Berlin. Berlin entreprend de riposter aux investissements chinois. Mercredi 1er août, le gouvernement allemand a décidé d’interdire l’achat du fabricant de machines Leifeld Metal Spinning par Manoir Industries, la division française du conglomérat chinois Yantai Tahai Group (1). Avec cette décision, qui, selon le gouvernement allemand, est motivée par des raisons de « sécurité nationale », l’État a pour la première fois utilisé la possibilité d’empêcher un investisseur étranger d’acheter des actions d’une société allemande que lui confère la loi de 2004 sur l’intérêt national. En outre, l’affaire Leifeld s’est produite quelques jours après que le gouvernement allemand a acheté, par l’intermédiaire d’une banque publique, 20 % du fournisseur d’électricité 50 Herz pour l’enlever à China Grid, qui s’était porté acquéreur (5).
Cette succession témoigne d’un activisme sans précédent de la part de Berlin pour mettre fin aux investissements chinois dans des secteurs stratégiques qui, ces dernières années, ont atteint des sommets remarquables : au cours des dix dernières années, les FDI de Pékin en Europe ont atteint le montant de 38 milliards d’euros, dont un tiers en Allemagne. En outre, les investissements ont connu une croissance exponentielle au cours des deux dernières années, notamment en ce qui concerne les entreprises technologiques et innovantes (4).
Cet afflux de capitaux, provenant très souvent d’entreprises en orbite publique, s’inscrit dans un plan géopolitique précis de Pékin : prendre possession de technologies avancées dans des secteurs stratégiques afin de réduire l’écart avec les États-Unis. C’est ce qui explique la tentative d’acquisition de Leifeld, qui fabrique des machines pouvant être utilisées dans l’industrie aéronautique et militaire. La crainte d’une reprise agressive du savoir-faire stratégique semble avoir surmonté les réserves traditionnelles de l’Allemagne à l’égard de l’intervention de l’État dans l’économie. En cela, favorisé par le soutien des entrepreneurs et de l’industrie, qui se plaint depuis des années de la différence de traitement subi par la Chine et de la quasi-impossibilité d’investir dans le pays pour les entreprises européennes, appelant haut et fort à un rééquilibrage.

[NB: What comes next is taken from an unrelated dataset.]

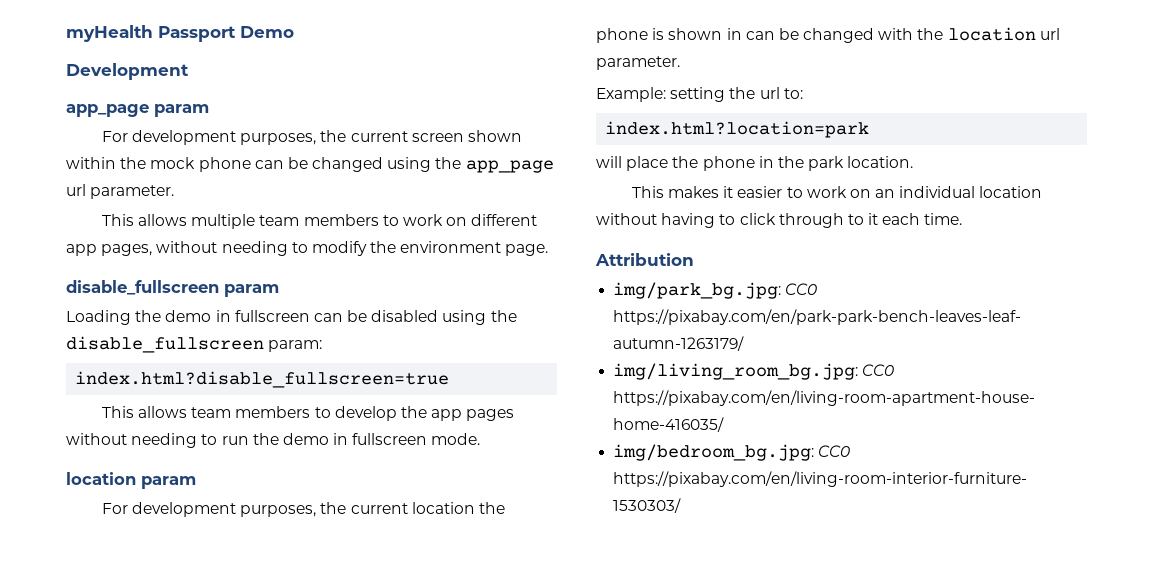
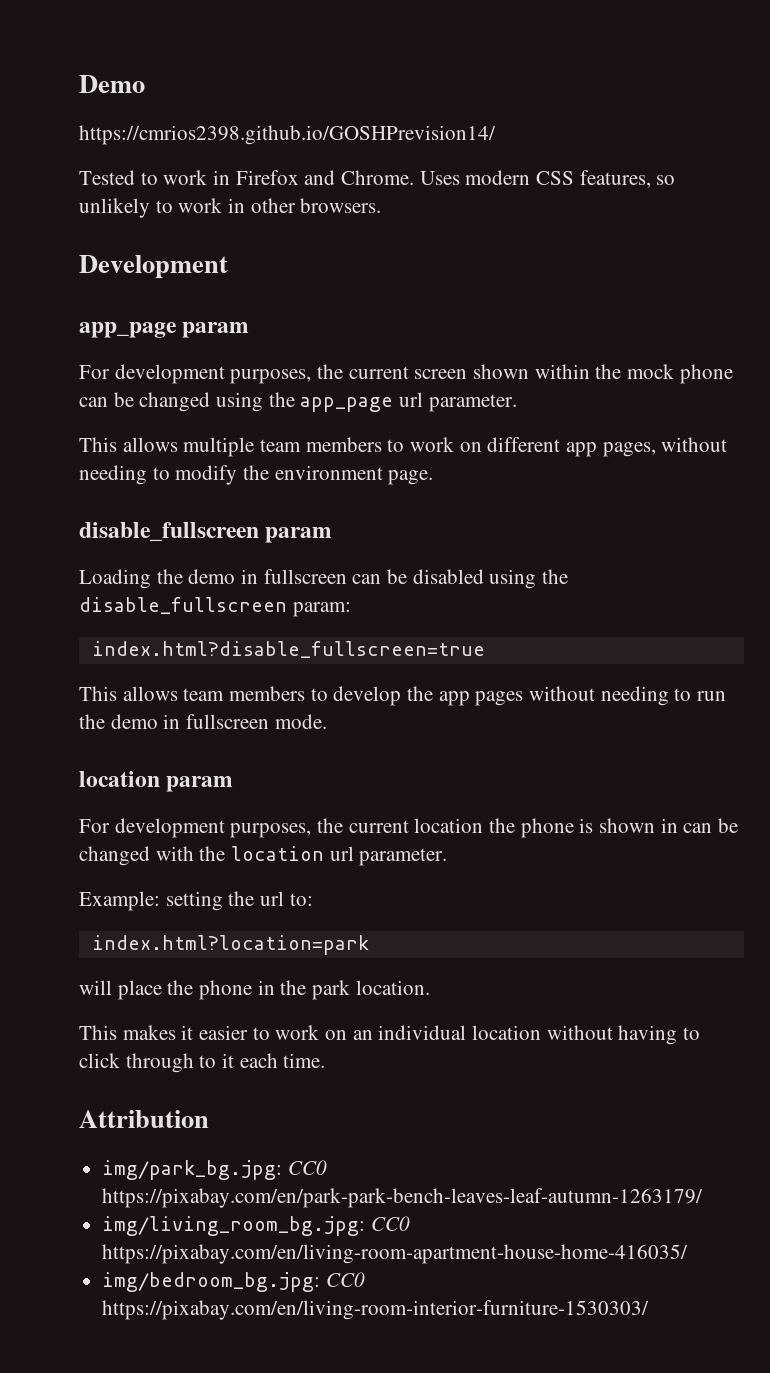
- myHealth Passport Demo
+ Demo
+ https://cmrios2398.github.io/GOSHPrevision14/
+ Tested to work in Firefox and Chrome. Uses modern CSS features, so unlikely to work in other browsers.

La décision de Berlin semble ouvrir une nouvelle phase dans les relations économiques entre les deux pays, marquée par une plus grande agressivité. Cette situation contraste avec les déclarations d’amitié et de proximité des deux dirigeants Merkel et Li Keqiang à Berlin, dans lesquelles l’Allemagne et la Chine semblaient pouvoir se rapprocher en réponse aux menaces douanières de Donald Trump (2). Les raisons stratégiques opposées que nous avions déjà signalées il y a quelques semaines dans la Lettre (3) semblent cependant avoir prévalu pour l’instant. Dans les mois à venir,nous saurons s’il s’agit d’un changement à long terme et quel impact il peut avoir sur l’avenir des relations entre l’Europe et la Chine.
Perspectives :
- La proposition de Trump d’introduire un droit supplémentaire de 25 % sur 200 milliards de dollars d’importations en provenance de Chine, ainsi que la réduction temporaire de la pression sur l’Europe, pourrait être à l’origine de la perte d’intérêt de l’Allemagne pour la constitution d’une alliance stratégique avec la Chine.
- L’attention accrue accordée par les pays d’Europe occidentale aux investissements chinois pourrait amener Pékin à investir davantage dans les pays d’Europe centrale et orientale, les 16+1.
Sources :
- Chinese takeover of German firm Leifeld collapses, BBC, 1 aout 2018.
- Merkel, Li affirm belief in free trade as they sign cooperation ventures, Global Handelsblatt, 10 juillet 2018.
- L’étrange cas des constructeurs automobiles allemands dans la guerre commerciale, La Lettre du Lundì, Edition 12, 24 juin 2018.
- TARTAR Andre, ROJANASAKUL Mira & SCOTT DIAMOND Jeremy, How China Is Buying Its Way Into Europe, Bloomberg, 23 avril 2018.
- ZUGEHÖR Daniel, Bund sperrt China bei 50Herz aus, Energate Messenger, 27 juillet 2018.